Wednesday, February 15, 2006

Nefertiti Chord Changes

A friend sent me a link to this post on the chord changes to "Nefertiti," a Wayne Shorter composition you may know from the Miles Davis album of the same name.

Saturday, February 11, 2006

Lustschloss Hellbrunn

mechanisches

hellbrunn

Saturday, February 04, 2006

The three words 'the concept "horse"' do designate an object, but on that very account they do not designate a concept

I haven’t written in a while, so here is an update.

Frege is my philosopher of the week. In the cramped upper gallery of the Portsmouth Public Library--read there while you can, for the library is moving to a new building in November--I reread "Function and Concept" and "What is a Function?", which, if you ever need to blast away the empirical accretions and get to the core of things, I highly recommend. I was overjoyed when later in the week a student working on algebra homework called me over to his desk and asked, "What’s a function?", but I concealed my excitement and said that all he needed to do was check the first list of numbers for repeats and write "not a function" if he found one.

Bleak House, which I've read mostly at work, is getting good, videlicet:
Now, the woods settle into great masses as if they were each one profound tree. And now the moon rises, to separate them, and to glimmer here and there in horizontal lines behind their stems, and to make the avenue a pavement of light among high cathedral arches fantastically broken.
Cathedral arches: all week I worked on a stained-glass window mask, based on an ogive in the Decorated English style (c1300-c1390), for what I was told would be a costume party, though it turned out I was the only one who wore a costume, unless you count one pirate eyepatch briefly worn. I had intended to listen to Erik Satie's "Ogives" while making my mask, but the CD was missing. I listened to Bach instead and found its geometries crude and thrilling, a reduction of beauty to a succession of interlocking forms of night-tracery, and a reduction of those forms to something frighteningly abstract and violent and medieval, like the first glimmers of mind. I crowd-surfed at the party.

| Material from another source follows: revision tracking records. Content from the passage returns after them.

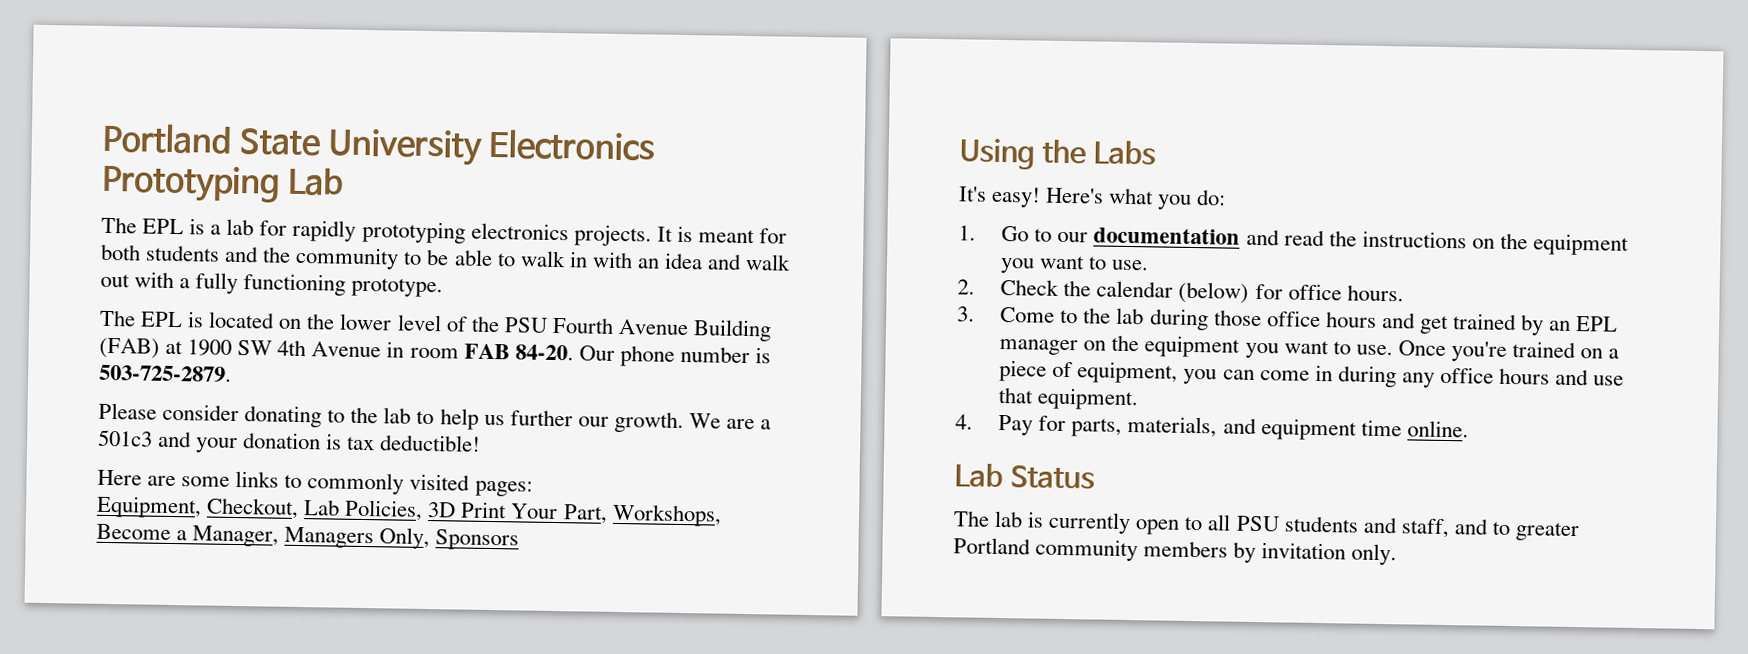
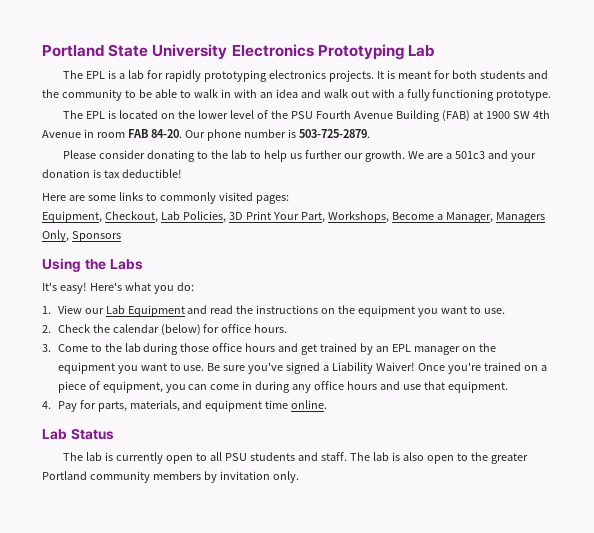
- 1. Go to our documentation and read the instructions on the equipment you want to use.
+ 1. View our Lab Equipment and read the instructions on the equipment you want to use.
+ Be sure you've signed a Liability Waiver!
- The lab is currently open to all PSU students and staff, and to greater Portland community members by invitation only.
+ The lab is currently open to all PSU students and staff. The lab is also open to the greater Portland community members by invitation only.

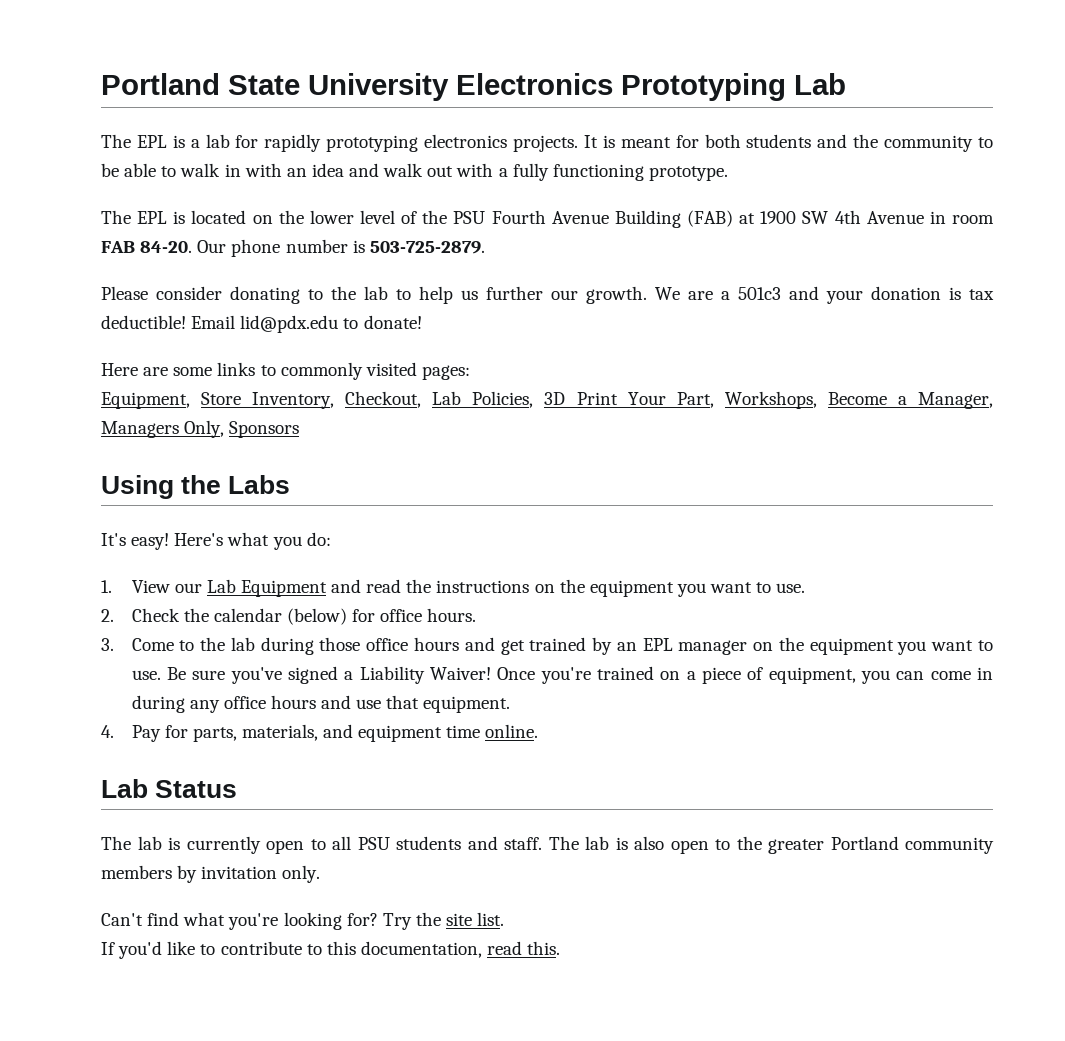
+ Email lid@pdx.edu to donate!
- Equipment, Checkout, Lab Policies, 3D Print Your Part, Workshops, Become a Manager, Managers Only, Sponsors
+ Equipment, Store Inventory, Checkout, Lab Policies, 3D Print Your Part, Workshops, Become a Manager, Managers Only, Sponsors
+ Can't find what you're looking for? Try the site list.
+ If you'd like to contribute to this documentation, read this.

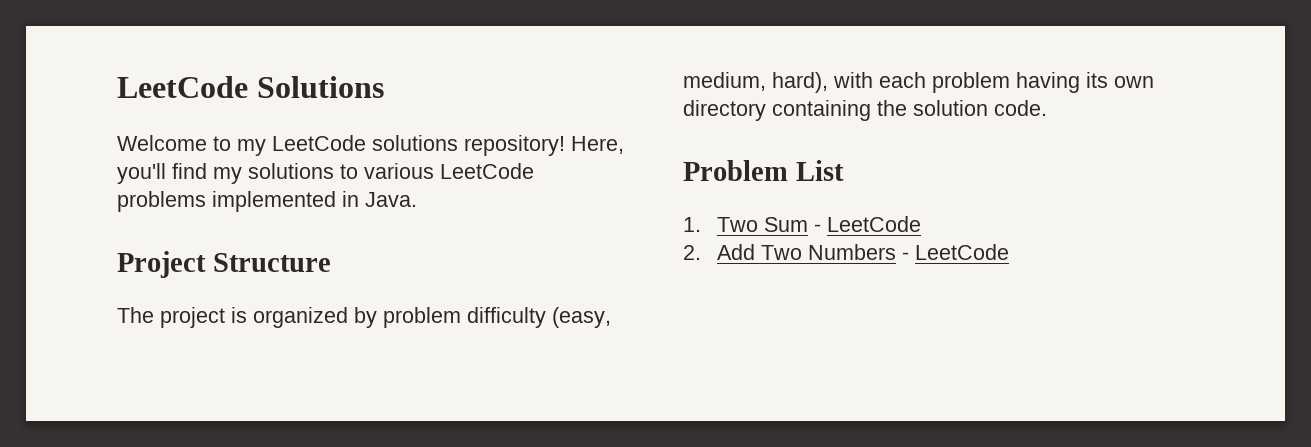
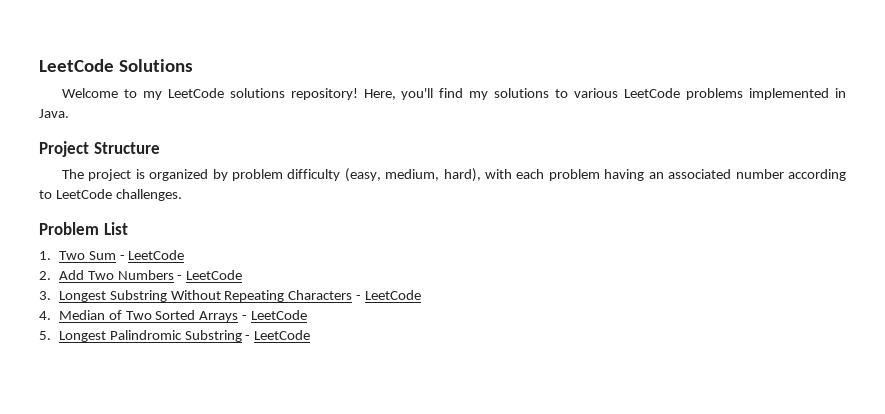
- The project is organized by problem difficulty (easy, medium, hard), with each problem having its own directory containing the solution code.
+ The project is organized by problem difficulty (easy, medium, hard), with each problem having an associated number according to LeetCode challenges.
+ 3. Longest Substring Without Repeating Characters - LeetCode
+ 4. Median of Two Sorted Arrays - LeetCode
+ 5. Longest Palindromic Substring - LeetCode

A week ago Friday was, as I'm sure you heard, Mozart's 250th birthday, and for this occasion I dug out a cassette of the "Duo for Violin and Viola in B Flat" (1783) that an Austrian friend had made me during my year in Salzburg. I didn't listen to it at the time, but now, seven years later, I am very grateful for the gift. A lesson about gift-giving: the scope of a gift, the stretch of time captured in its frame, can extend way beyond the initial exchange.

My friend Chris and I listened to the tape on Mozart's birthday, the night before our first performance as Time Tent, a duo of electric guitars. We played at a house in Portsmouth. The band that was playing when we got there made sounds with charming, foreign-seeming instruments that looked good: little bells, finger cymbals, bird calls, recorders--things you might imagine hearing in a meadow at dawn. A magic lantern--a paper cone with designs cut in it, set over a lamp and rotating on a turntable--projected 33 1/3 RPM shapes onto the walls; incense was burned. The next act, a half-dozen girls who run around Portsmouth with flutes and mandolins, performed in the basement. Candlelight, a dead bird, drums, body paint, bare breasts, and screaming were some of the things they used to make people feel weird and cool. While I doubt the performers believed in, say, supernatural causal powers or personified nature-spirits, I think they understood the essential form of ritual happening, which might be stated like this: whatever you imagined the experience of this event would be like, you did not imagine this, and you are now not where you thought you were at all. In this respect, the girls' performance was probably as authentic as any witches' coven ever staged in New England. Chris and I thought this might be a tough act to follow, but people packed into the room to listen to Time Tent, and they shouted shouts of joy when things lined up right. Don't underestimate electric guitar; it speaks your language.